A new view at the center of our galaxy
NASA has recently captured an extremely sharp infrared image of the center of the Milky Way. With 600 light-years away, it reveals details of dense swirls of gas and dust in high resolution.
The unprecedented view, a striking panoramic image, opens the door to future research heling experts understand how massive stars are formed, and what exactly feeds the supermassive black hole believed to exist at the center of the Milky Way.
Experts have revealed that among the features in focus are the unusual curves of the Arches Cluster that contain the densest concentration of stars in our galaxy, as well as the Fivefold Cluster with stars a million times brighter than our Sun.
The black hole of our galaxy takes shape with a glimpse of the fiery-looking gas ring that surrounds it.
A new view
The new, striking infrared image was made possible thanks to the largest aerial telescope in the world, the Stratospheric Observatory for Infrared Astronomy, or SOFIA.
Flying high in the atmosphere, this modified Boeing 747 pointed its infrared camera called FORCAST to observe warm galactic material that emits at wavelengths of light that other telescopes could not detect.
The image combines the new SOFIA perspective of warm regions with previous data exposing very hot and cold material from the NASA Spitzer Space Telescope and the Herschel Space Observatory of the European Space Agency.
“It’s incredible to see our galactic center in detail we’ve never seen before,” revealed James Radomski, a Universities Space Research Association scientist at the SOFIA Science Center.
“Studying this area has been like trying to assemble a puzzle with missing pieces. The SOFIA data fills in some of the holes, putting us significantly closer to having a complete picture.”
Where Stars are born
The new data has shown the Milky Way’s central region having more of the dense gas and dust that are the building blocks for new stars compared to other parts of the galaxy.
Despite this, there are 10 times fewer massive stars born here than anticipated. Finding our why this inconsistency exists has been challenging because of all the dust between Earth and the galactic core getting in the way. However, observing with infrared light offers a closer look at the situation.
This image reveals details hidden at the center of our Milky Way galaxy.
— SOFIAtelescope (@SOFIAtelescope) January 6, 2020
As revealed by NASA, SOFIAs new infrared data illuminates structures indicative of star birth near the Quintuplet Cluster and warm material near the Arches Cluster that could be the very seeds for new stars.
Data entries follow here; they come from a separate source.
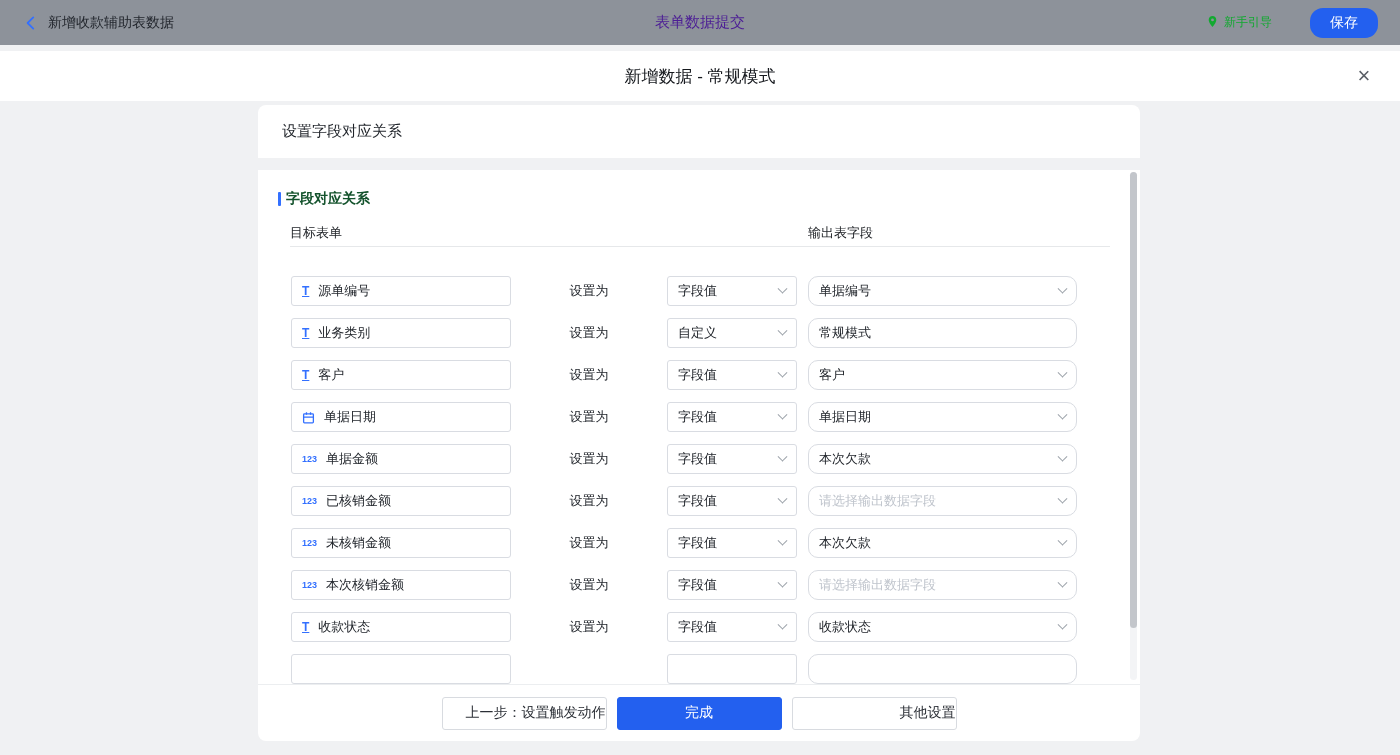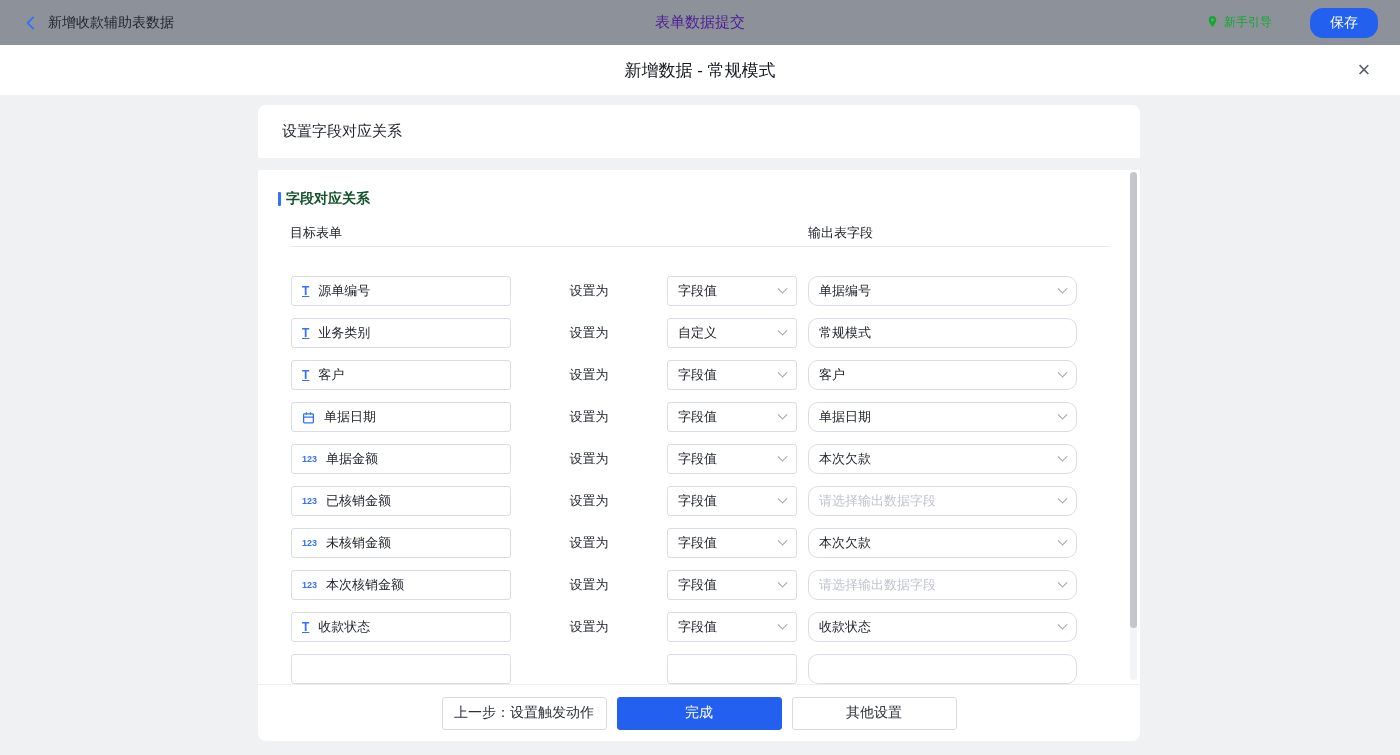--- a/index.html
+++ b/index.html
@@ -23,21 +23,21 @@
   }
   .topbar-right { position:absolute; right:22px; top:0; height:45px; display:flex; align-items:center; gap:38px; }
   .guide { display:flex; align-items:center; gap:5px; font-size:12px; color:#12a930; cursor:pointer; }
   .save-btn {
     background:#2360ef; color:#fff; font-size:14px; border:none; border-radius:13px;
     height:30px; padding:0 20px; cursor:pointer;
   }
 
   
   .modal-header {
-    position:absolute; top:45px; left:0; width:1400px; height:50px; background:#fff;padding-left:10px;
+    position:absolute; top:51px; left:0; width:1400px; height:50px; background:#fff;padding-left:10px;
   }
   .modal-title {
     position:absolute; left:0; width:100%; top:0; height:50px;
     display:flex; align-items:center; justify-content:center;
     font-size:17px; color:#15181d;
   }
   .modal-close {
     position:absolute; right:24px; top:13px; width:24px; height:24px;
     font-size:22px; line-height:24px; text-align:center; color:#5a5f66; cursor:pointer;
   }
@@ -52,21 +52,21 @@
   .card-body {
     position:absolute; left:258px; top:170px; width:882px; height:514px;
     background:#fff; overflow:hidden;
   }
   .card-footer {
     position:absolute; left:258px; top:684px; width:882px; height:57px;
     background:#fff; border-top:1px solid #eceef0; border-radius:0 0 8px 8px;
     display:flex; align-items:center; justify-content:center; gap:10px;
   }
   .btn { width:165px; height:33px; font-size:14px; border-radius:3px; cursor:pointer; }
-  .btn-outline { background:#fff; border:1px solid #d8dbe0; color:#2b2f36; }
+  .btn-outline { background:#fff; border:1px solid #d8dbe0; color:#2b2f36;text-align:right; }
   .btn-primary { background:#2360ef; border:1px solid #2360ef; color:#fff; }
 
   
   .section-title {
     margin:20px 0 0 20px; display:flex; align-items:center; gap:5px;
     font-size:14px; font-weight:bold; color:#14532d;
   }
   .section-bar { width:3px; height:14px; background:#3370ff; border-radius:1px; }
   .hint { margin:11px 0 0 27px; font-size:13px; color:#2b2f36; }
   .hint .asterisk { color:#e34d3f; margin-right:5px; font-size:12px; }

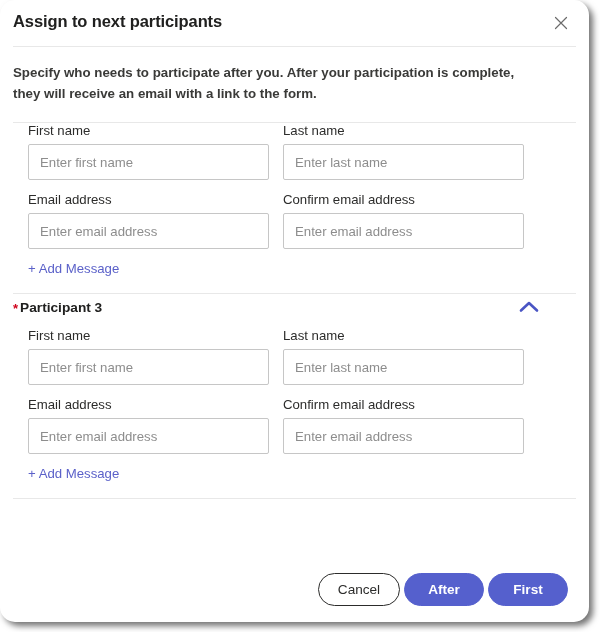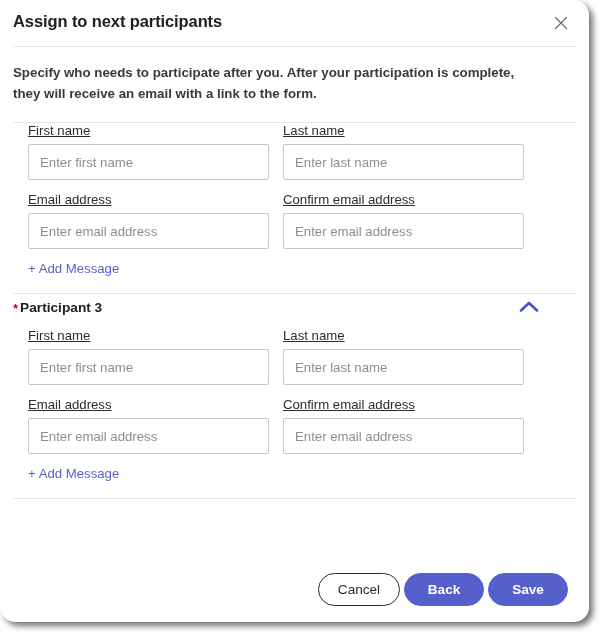--- a/index.html
+++ b/index.html
@@ -120,21 +120,20 @@
     gap: 14px;
   }
   .field-col {
     width: 241px;
   }
   .field-label {
     font-size: 13.2px;
     color: #2c2c2b;
     margin-bottom: 6px;
     white-space: nowrap;
-    text-decoration: underline;
   }
   .field-input {
     display: block;
     box-sizing: border-box;
     width: 241px;
     height: 32px;
     border: 1px solid #c6c6c6;
     border-radius: 2px;
     background: #ffffff;
     padding: 17px 11px;
@@ -298,19 +297,19 @@
 
     <div class="add-message">+ Add Message</div>
     <div class="section-tail"></div>
     <div class="rule section-rule"></div>
   </div>
 </div>
 
     <div class="dlg-footer">
       <div class="footer-btns">
         <div class="btn btn-secondary">Cancel</div>
-        <div class="btn btn-primary">Back</div>
-        <div class="btn btn-primary">Save</div>
+        <div class="btn btn-primary">After</div>
+        <div class="btn btn-primary">First</div>
       </div>
     </div>
 
   </div>
 </div>
 
 </body></html>

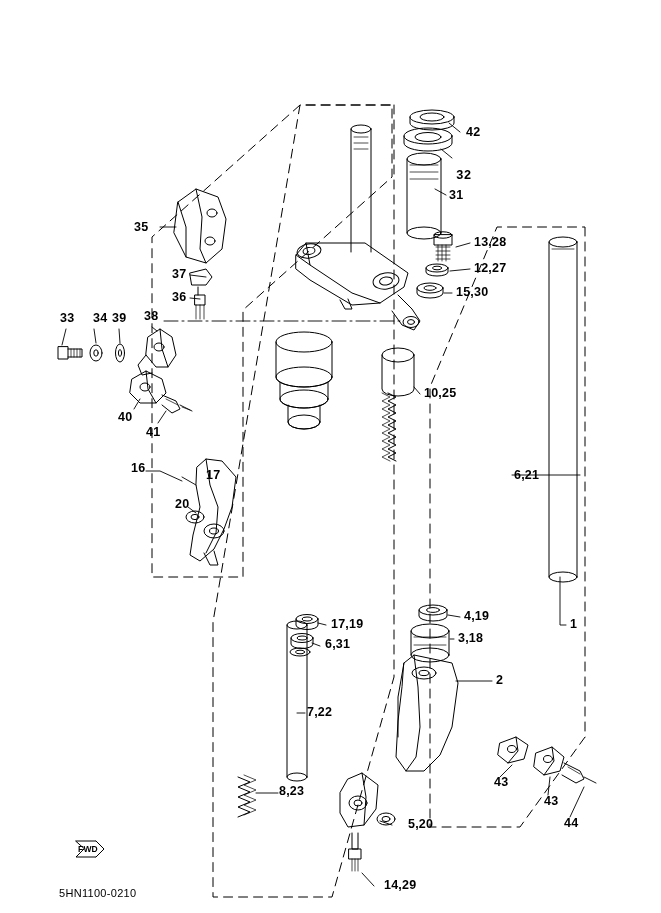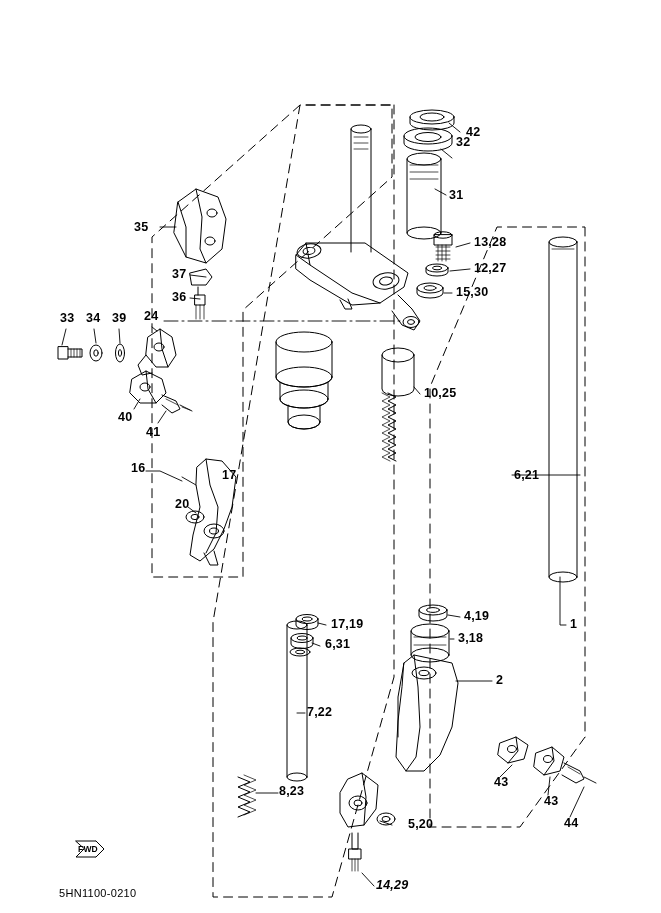--- a/index.html
+++ b/index.html
@@ -329,50 +329,50 @@
 
       <g stroke-width="1">
         <path d="M76 804 L96 804 L104 812 L96 820 L76 820 L84 812 Z"></path>
         <path d="M96 804 L104 812 L96 820" stroke-width="0.8"></path>
       </g>
 
     </g>
   </svg>
 
   <div class="callout" style="left:466px; top:88px;">42</div>
-  <div class="callout" style="left:456px; top:98px;">32</div>
+  <div class="callout" style="left:456px; top:132px;font-family:Liberation Mono, monospace;">32</div>
   <div class="callout" style="left:449px; top:151px;">31</div>
   <div class="callout" style="left:134px; top:183px;">35</div>
   <div class="callout" style="left:474px; top:198px;">13,28</div>
   <div class="callout" style="left:474px; top:224px;">12,27</div>
   <div class="callout" style="left:172px; top:230px;text-align:right;">37</div>
   <div class="callout" style="left:456px; top:248px;">15,30</div>
   <div class="callout" style="left:172px; top:253px;">36</div>
   <div class="callout" style="left:60px;  top:274px;">33</div>
-  <div class="callout" style="left:86px;  top:274px;text-align:center;">34</div>
+  <div class="callout" style="left:93px;  top:274px;text-align:center;">34</div>
   <div class="callout" style="left:112px; top:274px;">39</div>
-  <div class="callout" style="left:144px; top:272px;">24</div>
+  <div class="callout" style="left:144px; top:272px;">38</div>
   <div class="callout" style="left:424px; top:349px;">10,25</div>
   <div class="callout" style="left:118px; top:373px;">40</div>
   <div class="callout" style="left:146px; top:388px;">41</div>
   <div class="callout" style="left:131px; top:424px;">16</div>
-  <div class="callout" style="left:178px; top:431px;padding-left:44px;">17</div>
+  <div class="callout" style="left:162px; top:431px;padding-left:44px;">17</div>
   <div class="callout" style="left:514px; top:431px;">6,21</div>
   <div class="callout" style="left:175px; top:460px;">20</div>
   <div class="callout" style="left:331px; top:580px;">17,19</div>
   <div class="callout" style="left:464px; top:572px;">4,19</div>
   <div class="callout" style="left:570px; top:580px;">1</div>
   <div class="callout" style="left:458px; top:594px;">3,18</div>
   <div class="callout" style="left:325px; top:600px;">6,31</div>
   <div class="callout" style="left:496px; top:636px;">2</div>
   <div class="callout" style="left:307px; top:668px;">7,22</div>
   <div class="callout" style="left:279px; top:747px;">8,23</div>
   <div class="callout" style="left:494px; top:738px;">43</div>
   <div class="callout" style="left:544px; top:757px;">43</div>
   <div class="callout" style="left:564px; top:779px;">44</div>
   <div class="callout" style="left:408px; top:780px;">5,20</div>
-  <div class="callout" style="left:376px; top:841px;font-style:italic;">14,29</div>
+  <div class="callout" style="left:384px; top:841px;">14,29</div>
 
   <div class="fwd-label" style="left:78px; top:807px;">FWD</div>
 
   <div class="partcode" style="left:59px; top:850px;">5HN1100-0210</div>
 
 </div>
 
 </body></html>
Observing these warm features in high resolution may help scientists explain how some of the most massive stars in our entire galaxy were able to form so close to each other, in a relatively small region, despite the low birthrate in the surrounding areas.
“Understanding how massive star birth happens at the center of our own galaxy gives us information that can help us learn about other, more distant galaxies,” explained Matthew Hankins, a postdoctoral scholar and the principal investigator of the project.